◆ Data for analysis
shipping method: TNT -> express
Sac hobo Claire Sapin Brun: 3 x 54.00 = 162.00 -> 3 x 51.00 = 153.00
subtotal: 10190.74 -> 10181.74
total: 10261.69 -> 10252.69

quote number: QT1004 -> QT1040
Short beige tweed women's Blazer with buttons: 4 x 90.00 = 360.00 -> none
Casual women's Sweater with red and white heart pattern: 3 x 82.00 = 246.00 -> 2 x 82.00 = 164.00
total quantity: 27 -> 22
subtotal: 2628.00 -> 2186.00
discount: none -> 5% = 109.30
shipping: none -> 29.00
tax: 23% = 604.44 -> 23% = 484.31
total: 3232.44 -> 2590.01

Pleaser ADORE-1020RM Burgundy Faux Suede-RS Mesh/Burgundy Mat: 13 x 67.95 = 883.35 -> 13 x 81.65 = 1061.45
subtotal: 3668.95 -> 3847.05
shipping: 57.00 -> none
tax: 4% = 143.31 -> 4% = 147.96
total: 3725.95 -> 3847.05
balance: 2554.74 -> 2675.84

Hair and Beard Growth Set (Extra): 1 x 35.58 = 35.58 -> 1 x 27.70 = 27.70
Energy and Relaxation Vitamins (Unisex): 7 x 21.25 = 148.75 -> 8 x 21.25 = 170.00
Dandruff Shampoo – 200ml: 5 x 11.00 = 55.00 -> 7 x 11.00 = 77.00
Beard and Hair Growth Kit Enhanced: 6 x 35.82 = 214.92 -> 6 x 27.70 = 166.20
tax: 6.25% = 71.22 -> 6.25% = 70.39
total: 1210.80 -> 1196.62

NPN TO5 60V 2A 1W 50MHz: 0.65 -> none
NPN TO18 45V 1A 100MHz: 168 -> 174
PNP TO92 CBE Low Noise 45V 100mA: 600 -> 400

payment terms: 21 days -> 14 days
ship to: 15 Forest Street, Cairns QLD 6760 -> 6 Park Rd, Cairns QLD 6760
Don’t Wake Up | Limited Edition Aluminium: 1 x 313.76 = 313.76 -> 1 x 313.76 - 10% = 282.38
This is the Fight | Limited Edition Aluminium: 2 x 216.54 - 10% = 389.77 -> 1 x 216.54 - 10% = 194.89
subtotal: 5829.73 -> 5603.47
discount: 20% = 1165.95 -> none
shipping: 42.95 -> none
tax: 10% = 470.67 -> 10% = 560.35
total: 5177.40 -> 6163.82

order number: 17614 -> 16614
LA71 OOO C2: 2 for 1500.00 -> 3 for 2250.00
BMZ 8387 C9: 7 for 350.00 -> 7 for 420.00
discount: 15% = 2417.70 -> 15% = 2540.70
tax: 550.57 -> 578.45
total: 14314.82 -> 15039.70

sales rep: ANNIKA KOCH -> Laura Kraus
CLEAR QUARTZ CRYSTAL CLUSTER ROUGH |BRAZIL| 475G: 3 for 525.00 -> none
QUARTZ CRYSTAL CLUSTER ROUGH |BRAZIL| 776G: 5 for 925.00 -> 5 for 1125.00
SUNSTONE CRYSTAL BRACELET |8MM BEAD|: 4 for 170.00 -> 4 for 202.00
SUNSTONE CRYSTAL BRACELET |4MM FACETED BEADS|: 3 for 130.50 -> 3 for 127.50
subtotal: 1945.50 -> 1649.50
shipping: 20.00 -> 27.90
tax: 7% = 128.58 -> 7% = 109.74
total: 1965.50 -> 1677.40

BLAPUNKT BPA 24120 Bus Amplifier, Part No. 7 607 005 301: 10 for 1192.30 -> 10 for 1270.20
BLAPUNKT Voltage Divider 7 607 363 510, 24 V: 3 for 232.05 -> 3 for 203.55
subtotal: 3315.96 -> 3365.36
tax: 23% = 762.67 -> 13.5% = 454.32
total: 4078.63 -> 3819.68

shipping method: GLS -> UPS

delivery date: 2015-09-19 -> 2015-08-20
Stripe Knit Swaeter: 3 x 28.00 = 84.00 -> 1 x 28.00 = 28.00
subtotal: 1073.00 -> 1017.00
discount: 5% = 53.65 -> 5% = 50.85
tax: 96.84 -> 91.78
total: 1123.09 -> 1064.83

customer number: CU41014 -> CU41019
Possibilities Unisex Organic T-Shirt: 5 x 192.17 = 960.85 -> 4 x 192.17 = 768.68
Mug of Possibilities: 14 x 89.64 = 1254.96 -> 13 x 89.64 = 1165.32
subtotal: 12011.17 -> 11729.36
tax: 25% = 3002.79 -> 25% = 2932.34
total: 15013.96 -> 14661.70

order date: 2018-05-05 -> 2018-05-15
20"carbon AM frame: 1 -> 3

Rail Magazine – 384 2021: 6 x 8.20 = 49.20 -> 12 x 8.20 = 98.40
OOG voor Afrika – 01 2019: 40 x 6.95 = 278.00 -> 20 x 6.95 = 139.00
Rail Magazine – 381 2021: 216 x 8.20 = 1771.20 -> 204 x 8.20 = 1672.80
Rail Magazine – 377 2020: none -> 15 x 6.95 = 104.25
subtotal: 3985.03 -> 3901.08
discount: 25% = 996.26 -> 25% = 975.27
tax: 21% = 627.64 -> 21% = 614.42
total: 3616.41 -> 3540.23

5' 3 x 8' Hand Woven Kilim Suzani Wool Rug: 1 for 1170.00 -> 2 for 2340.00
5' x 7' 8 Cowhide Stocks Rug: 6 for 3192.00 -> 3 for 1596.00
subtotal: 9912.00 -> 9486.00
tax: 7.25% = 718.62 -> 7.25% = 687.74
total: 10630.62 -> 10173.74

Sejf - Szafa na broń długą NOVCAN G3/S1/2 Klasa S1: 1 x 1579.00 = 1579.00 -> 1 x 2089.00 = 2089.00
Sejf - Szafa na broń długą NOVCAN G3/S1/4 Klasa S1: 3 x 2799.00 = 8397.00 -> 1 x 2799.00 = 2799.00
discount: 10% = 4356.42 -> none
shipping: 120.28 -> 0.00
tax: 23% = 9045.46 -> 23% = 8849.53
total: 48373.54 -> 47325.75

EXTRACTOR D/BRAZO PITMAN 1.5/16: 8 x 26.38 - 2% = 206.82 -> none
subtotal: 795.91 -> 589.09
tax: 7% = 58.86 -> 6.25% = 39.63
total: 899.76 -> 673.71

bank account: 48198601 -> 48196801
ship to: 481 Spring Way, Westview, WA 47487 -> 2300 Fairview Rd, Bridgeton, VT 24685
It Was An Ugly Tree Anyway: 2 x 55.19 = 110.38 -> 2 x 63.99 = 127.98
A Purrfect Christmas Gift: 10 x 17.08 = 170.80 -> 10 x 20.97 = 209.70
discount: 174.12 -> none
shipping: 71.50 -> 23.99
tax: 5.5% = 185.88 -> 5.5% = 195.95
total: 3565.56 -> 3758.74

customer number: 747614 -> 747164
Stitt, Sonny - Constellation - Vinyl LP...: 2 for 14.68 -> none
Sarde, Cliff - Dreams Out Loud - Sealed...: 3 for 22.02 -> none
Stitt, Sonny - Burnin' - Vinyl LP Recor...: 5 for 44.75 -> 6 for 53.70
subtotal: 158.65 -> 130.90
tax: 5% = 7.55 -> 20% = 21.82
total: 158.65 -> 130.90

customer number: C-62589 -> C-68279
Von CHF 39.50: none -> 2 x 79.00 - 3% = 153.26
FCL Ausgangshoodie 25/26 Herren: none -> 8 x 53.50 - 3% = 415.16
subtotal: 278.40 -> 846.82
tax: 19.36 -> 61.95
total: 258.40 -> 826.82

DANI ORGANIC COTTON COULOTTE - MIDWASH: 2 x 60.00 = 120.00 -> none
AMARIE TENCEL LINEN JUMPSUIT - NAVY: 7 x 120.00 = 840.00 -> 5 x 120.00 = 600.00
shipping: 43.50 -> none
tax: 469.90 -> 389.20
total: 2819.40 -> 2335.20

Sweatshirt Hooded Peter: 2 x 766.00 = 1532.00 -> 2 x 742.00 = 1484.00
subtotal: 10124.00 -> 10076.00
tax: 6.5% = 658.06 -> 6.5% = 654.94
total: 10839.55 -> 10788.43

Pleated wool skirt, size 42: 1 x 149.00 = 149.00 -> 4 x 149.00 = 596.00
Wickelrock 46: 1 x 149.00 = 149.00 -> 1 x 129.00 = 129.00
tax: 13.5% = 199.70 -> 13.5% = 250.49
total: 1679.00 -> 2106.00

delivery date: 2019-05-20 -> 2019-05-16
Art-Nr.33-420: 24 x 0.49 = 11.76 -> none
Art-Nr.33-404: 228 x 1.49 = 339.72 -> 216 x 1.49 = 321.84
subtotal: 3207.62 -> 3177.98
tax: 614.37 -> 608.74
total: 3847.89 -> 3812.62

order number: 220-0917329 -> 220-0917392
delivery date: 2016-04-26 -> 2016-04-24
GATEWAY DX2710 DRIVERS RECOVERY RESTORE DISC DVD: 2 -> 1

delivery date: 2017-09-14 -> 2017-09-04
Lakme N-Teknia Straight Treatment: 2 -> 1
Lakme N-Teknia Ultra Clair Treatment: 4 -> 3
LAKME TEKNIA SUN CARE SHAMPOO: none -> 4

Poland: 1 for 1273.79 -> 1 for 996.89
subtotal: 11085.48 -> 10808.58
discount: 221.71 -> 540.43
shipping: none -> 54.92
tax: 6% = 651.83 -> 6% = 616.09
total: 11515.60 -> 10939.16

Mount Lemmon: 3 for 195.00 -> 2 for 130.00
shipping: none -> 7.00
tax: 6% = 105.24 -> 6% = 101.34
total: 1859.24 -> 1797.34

◆ Task requirements
Locate the word "method" in the records above, and return each line that has it.

◆ The answer
shipping method: TNT -> express
shipping method: GLS -> UPS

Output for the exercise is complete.